La zancada de Mainar sonó en el largo pasillo e hizo que el gordo Simó se girara hacia la puerta. Ésta se abrió y apareció en su quicio la figura del tuerto.
—¿Tal vez os he hecho esperar en demasía?
—Eso no es importante, nada tengo mejor que hacer que aguardaros.
—No creáis que regir esta casa es cualquier cosa. Son miles los cometidos que me atosigan cada día. Estoy rodeado de una cuadrilla de inútiles.
—No quisiera molestaros, ni interrumpir vuestro quehacer diario.
—Nada es más importante que atender a mi socio y sin embargo amigo, o eso creo —le halagó Mainar.
—No lo dudéis: lo que empezó siendo una relación comercial se ha convertido al conoceros en una sincera admiración por vuestro trabajo y por vuestro valor al iniciar empeño tan arriesgado.
—Sentémonos y vayamos al asunto, Simó.
Ambos hombres se acomodaron bajo la ventana y, tras un breve preámbulo, el subastador del mercado entró a fondo en el asunto que allí le había traído.
—¿Habéis reparado en la muchacha que hay a la entrada?

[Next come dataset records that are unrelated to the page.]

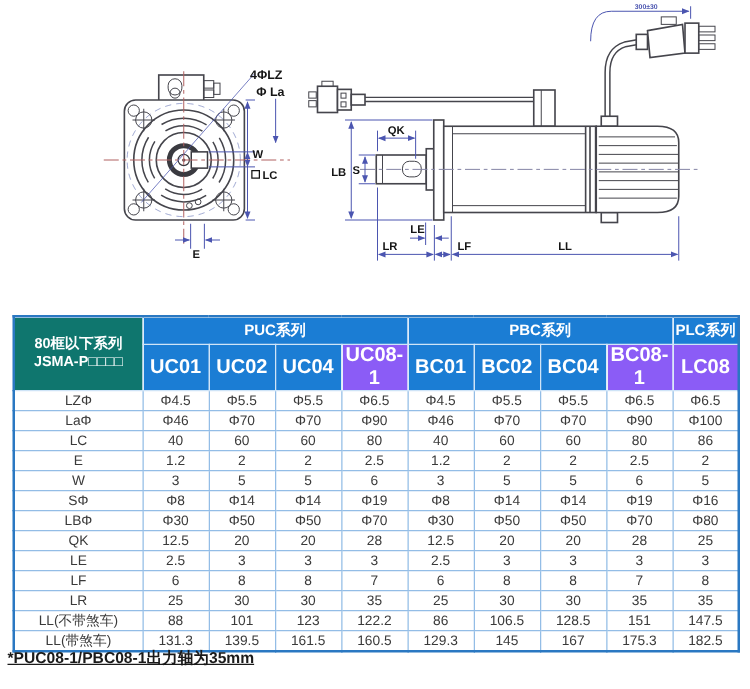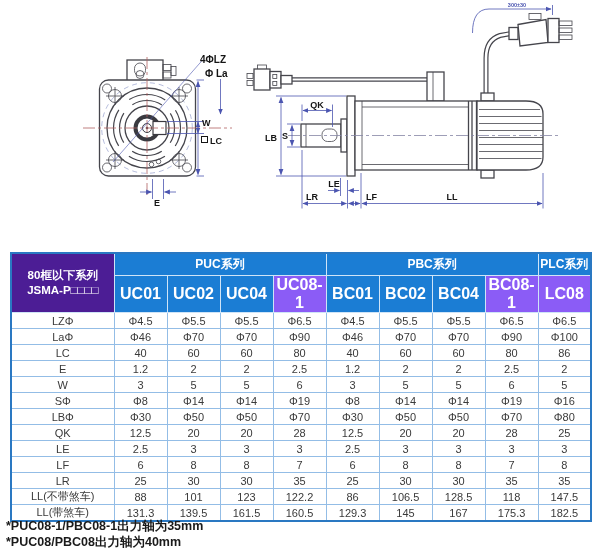"80框以下系列" .corner { background: #4c1d95 -> #0f766e }
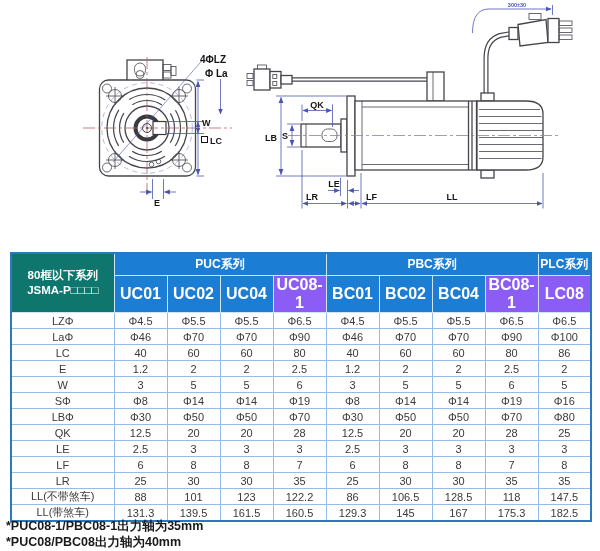"118" td { text: 118 -> 151 }
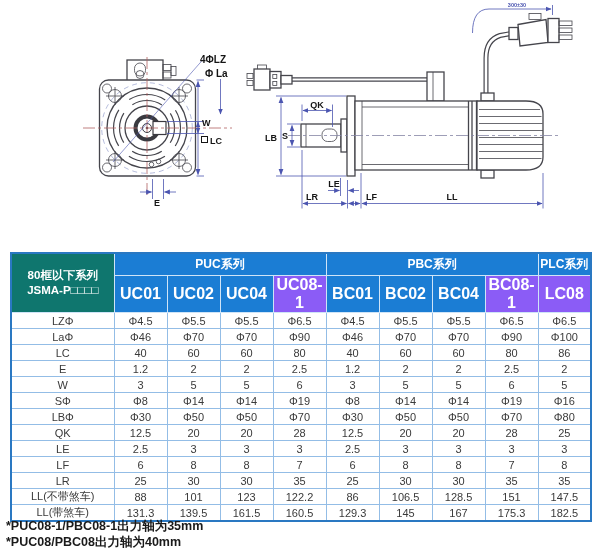"*PUC08-1/PBC08-1出力轴为35mm" .footnotes { text-decoration: none -> underline }
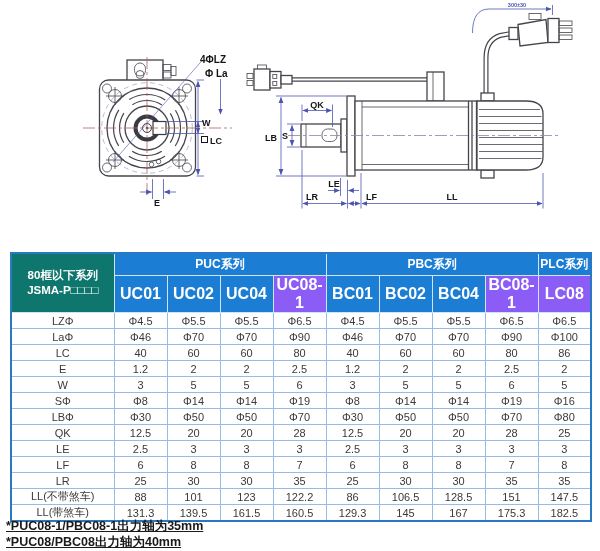"*PUC08/PBC08出力轴为40mm" div { html: <div>*PUC08/PBC08出力轴为40mm</div> -> none }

—Venía de las cocinas, de revisar lo que comen esos vagos y he entrado directamente al gabinete, pero aclaradme, ¿quién es y a qué ha venido?
—Preferiría, si no os importa, que la hicierais pasar y que opinarais.
—¿Es una nueva pieza de vuestra inagotable cantera?
—No exactamente.
—¿Entonces? —inquirió Mainar.
—Miradla, si sois tan amable, y opinad, luego os contaré.
Bernabé Mainar se puso en pie y se encaminó a la mesa con un pequeño mazo, cuya bola estaba envuelta en piel de cabra; con él golpeó un gong cuyo sonido rebotó por las paredes.
Al punto se personó en la estancia un gordo eunuco de tez oscura, con la cabeza cubierta por un turbante y una gruesa cadena de oro de la que pendía un medallón de jade en el cuello, un colgante que le llegaba hasta el generoso escote de su abierta túnica.